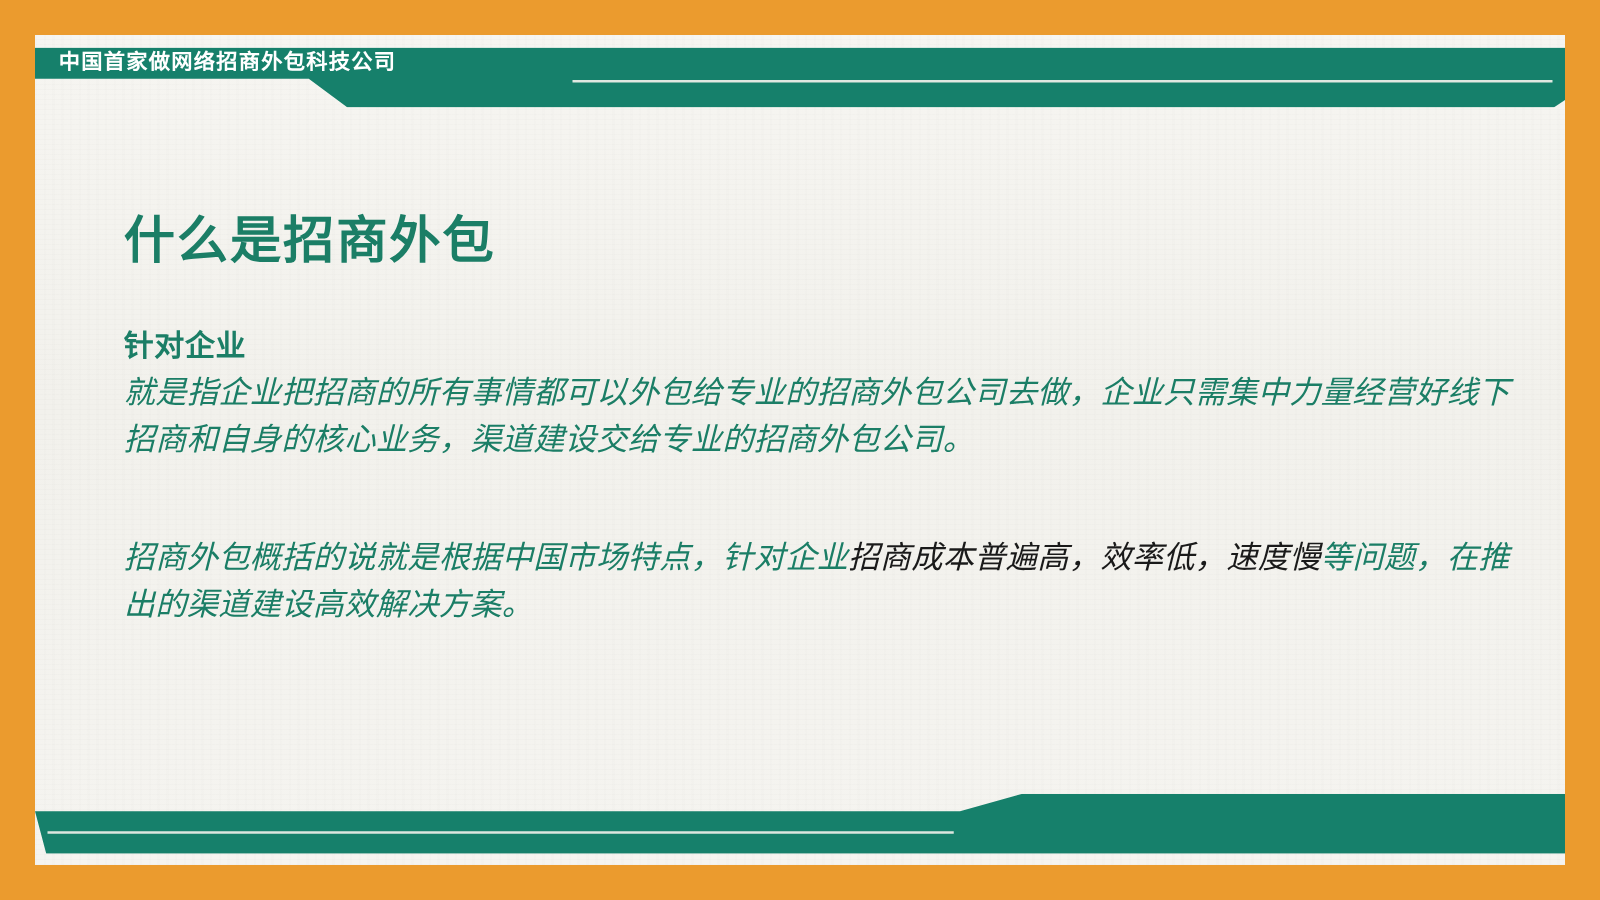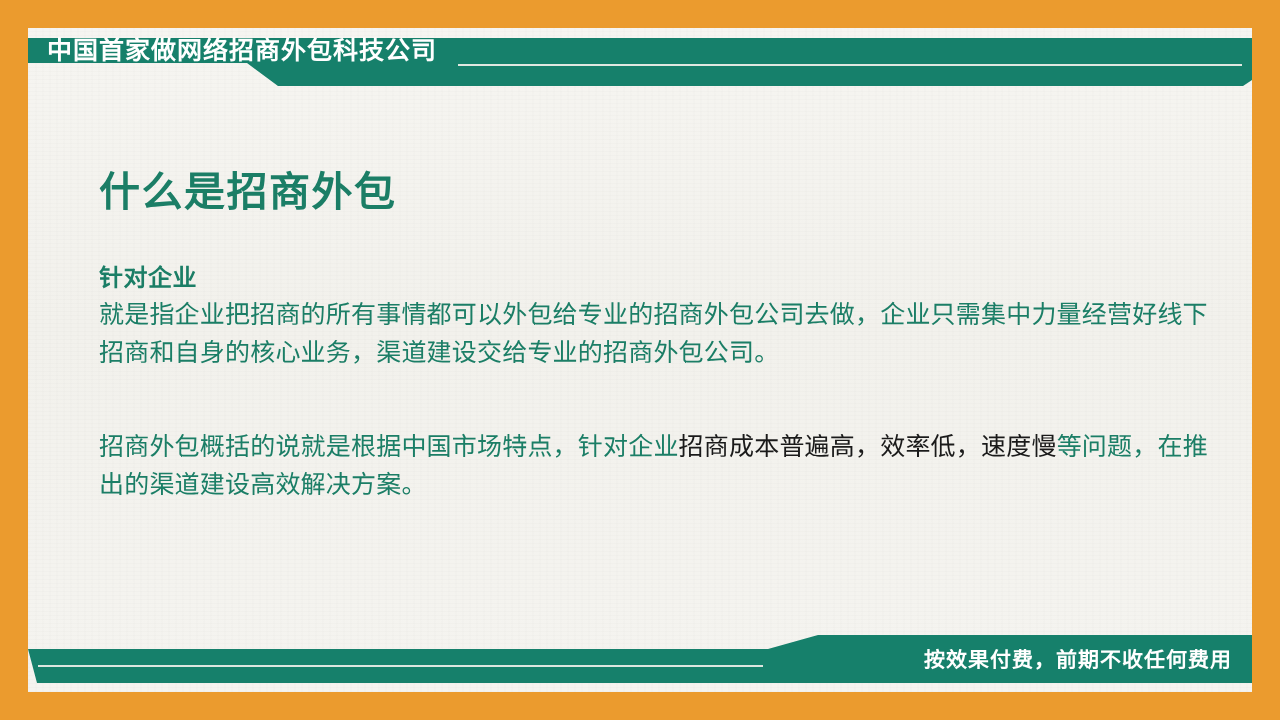--- a/index.html
+++ b/index.html
@@ -45,21 +45,21 @@
     position:absolute;
     left:430px;top:26px;
     width:784px;height:2px;
     background:#f2f1ec;
     opacity:.92;
   }
   .header-title{
     position:absolute;
     left:19px;top:-1px;
     height:26px;line-height:26px;
-    font-size:25px;font-weight:bold;
+    font-size:17px;font-weight:bold;
     letter-spacing:1px;
     color:#ffffff;
     white-space:nowrap;
   }
 
   
   .content{
     position:absolute;
     left:71px;top:140px;
     width:1110px;
@@ -80,20 +80,21 @@
     line-height:1.25;
     margin:0 0 2px 0;
   }
   .para{
     font-size:25px;
     line-height:38px;
     color:#1b7e66;
     letter-spacing:.2px;
     margin:0;
     max-width:1110px;
+    font-style:italic;
   }
   .para.second{margin-top:56px;}
   .hl-dark{color:#1a1a1a;}
 
   
   .footer-banner{
     position:absolute;
     left:0;bottom:9px;
     width:1224px;height:48px;
     color:#ffffff;
@@ -138,17 +139,16 @@
       <div class="lead-term">针对企业</div>
 
       <p class="para">就是指企业把招商的所有事情都可以外包给专业的招商外包公司去做，企业只需集中力量经营好线下招商和自身的核心业务，渠道建设交给专业的招商外包公司。</p>
 
       <p class="para second"><span>招商外包概括的说就是根据中国市场特点，针对企业</span><span class="hl-dark">招商成本普遍高，效率低，速度慢</span><span>等问题，在推出的渠道建设高效解决方案。</span></p>
     </div>
 
     <div class="footer-banner">
       <div class="footer-shape"></div>
       <div class="footer-line"></div>
-      <div class="footer-text">按效果付费，前期不收任何费用</div>
     </div>
 
   </div>
 </div>
 
 </body></html>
——————————
• [Task details]: Could you output every record above exactly as it appears, without the pictures?

• [Written response]:
--- a/index.html
+++ b/index.html
@@ -45,21 +45,21 @@
     position:absolute;
     left:430px;top:26px;
     width:784px;height:2px;
     background:#f2f1ec;
     opacity:.92;
   }
   .header-title{
     position:absolute;
     left:19px;top:-1px;
     height:26px;line-height:26px;
-    font-size:25px;font-weight:bold;
+    font-size:17px;font-weight:bold;
     letter-spacing:1px;
     color:#ffffff;
     white-space:nowrap;
   }
 
   
   .content{
     position:absolute;
     left:71px;top:140px;
     width:1110px;
@@ -80,20 +80,21 @@
     line-height:1.25;
     margin:0 0 2px 0;
   }
   .para{
     font-size:25px;
     line-height:38px;
     color:#1b7e66;
     letter-spacing:.2px;
     margin:0;
     max-width:1110px;
+    font-style:italic;
   }
   .para.second{margin-top:56px;}
   .hl-dark{color:#1a1a1a;}
 
   
   .footer-banner{
     position:absolute;
     left:0;bottom:9px;
     width:1224px;height:48px;
     color:#ffffff;
@@ -138,17 +139,16 @@
       <div class="lead-term">针对企业</div>
 
       <p class="para">就是指企业把招商的所有事情都可以外包给专业的招商外包公司去做，企业只需集中力量经营好线下招商和自身的核心业务，渠道建设交给专业的招商外包公司。</p>
 
       <p class="para second"><span>招商外包概括的说就是根据中国市场特点，针对企业</span><span class="hl-dark">招商成本普遍高，效率低，速度慢</span><span>等问题，在推出的渠道建设高效解决方案。</span></p>
     </div>
 
     <div class="footer-banner">
       <div class="footer-shape"></div>
       <div class="footer-line"></div>
-      <div class="footer-text">按效果付费，前期不收任何费用</div>
     </div>
 
   </div>
 </div>
 
 </body></html>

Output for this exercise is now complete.